DATASET:
Segment Open
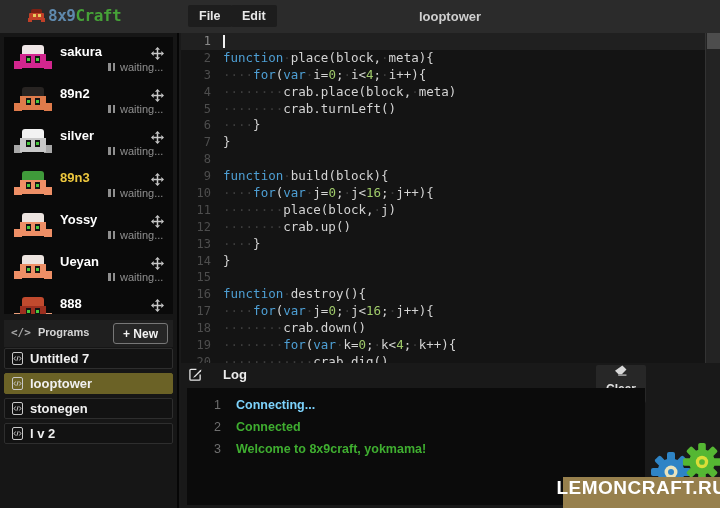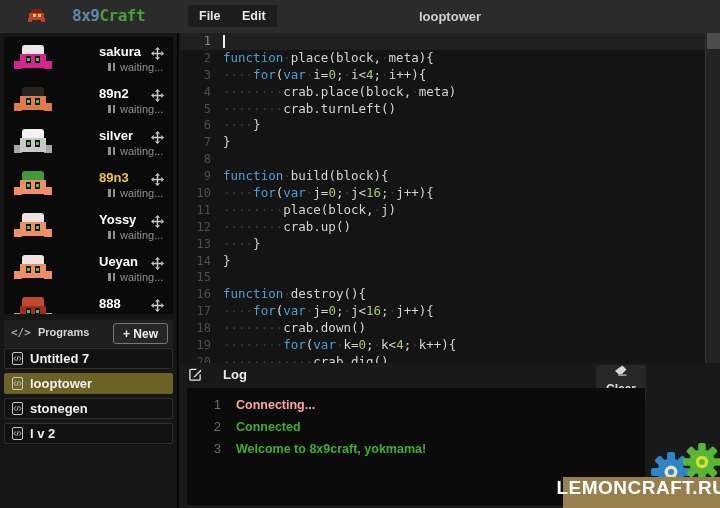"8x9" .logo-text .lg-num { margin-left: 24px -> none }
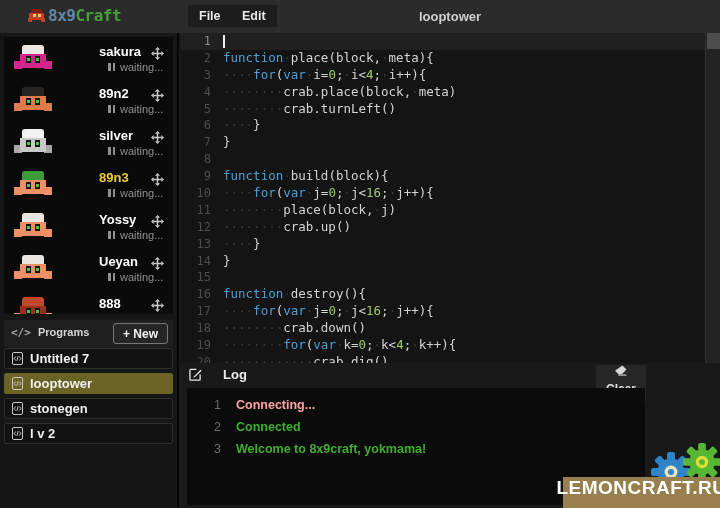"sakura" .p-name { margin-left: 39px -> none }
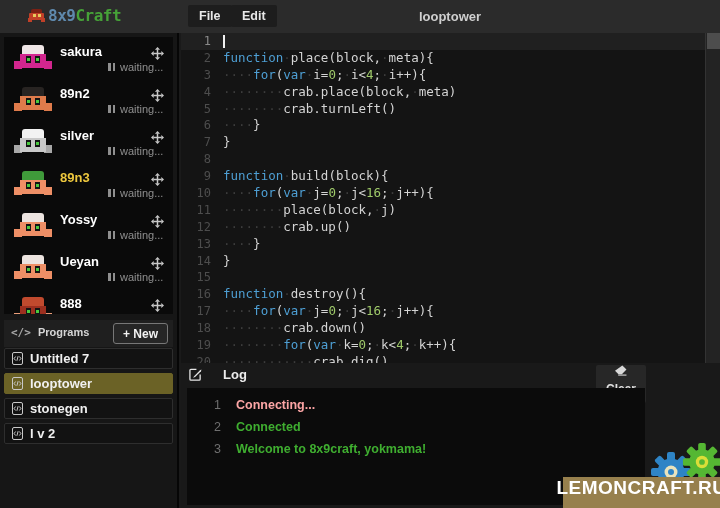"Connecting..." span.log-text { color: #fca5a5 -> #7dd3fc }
Segment Closed
Segment Open
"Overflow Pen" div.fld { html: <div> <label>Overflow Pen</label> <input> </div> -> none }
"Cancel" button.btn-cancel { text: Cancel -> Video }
Segment Closed
Segment Open
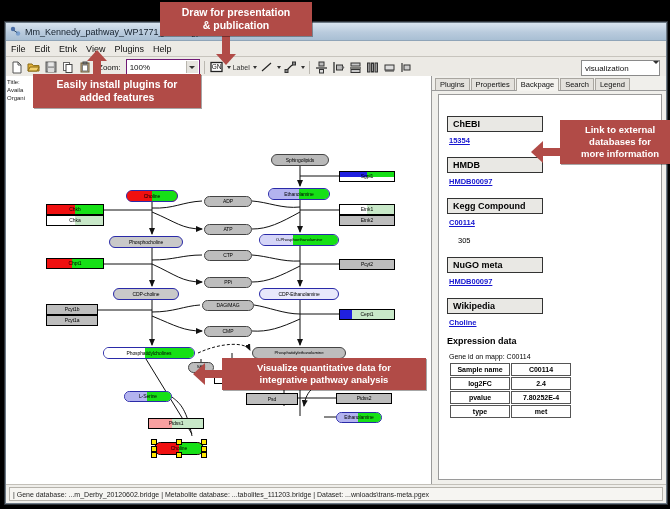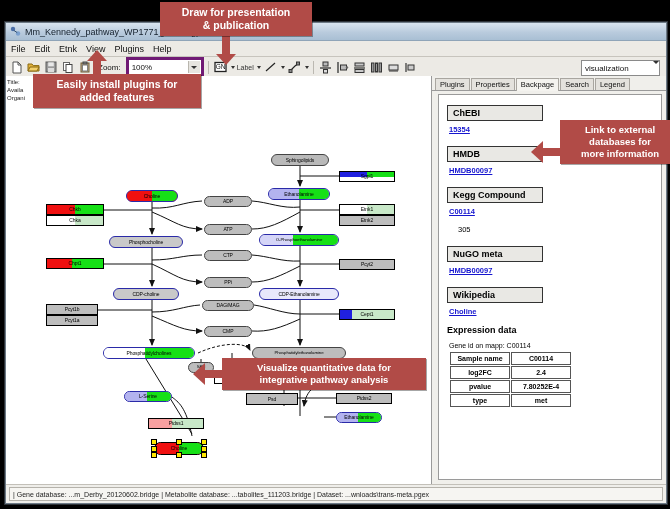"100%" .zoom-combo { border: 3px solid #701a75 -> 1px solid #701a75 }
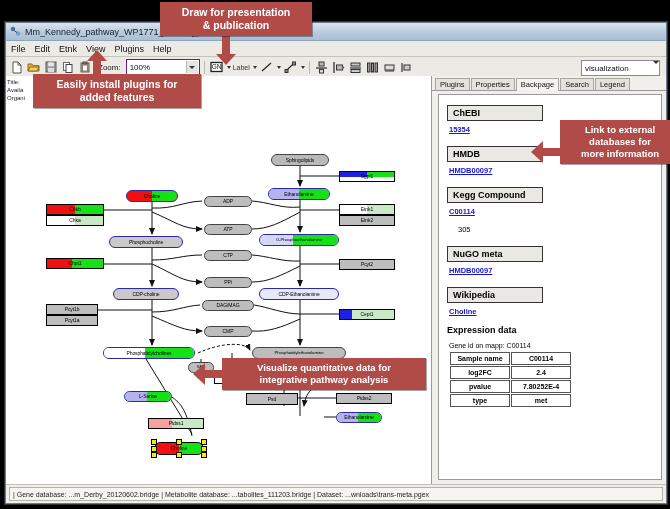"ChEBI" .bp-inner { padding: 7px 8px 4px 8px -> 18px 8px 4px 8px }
Segment Closed
EXERCISE DETAILS: Write back the stretch of lines above that begins with the line holding "border: 3px solid" and ends with the line holding "padding: 7px 8px", both included, exactly as written. Pictures stay out.

OUTPUT OF THE EXERCISE:
"100%" .zoom-combo { border: 3px solid #701a75 -> 1px solid #701a75 }
"ChEBI" .bp-inner { padding: 7px 8px 4px 8px -> 18px 8px 4px 8px }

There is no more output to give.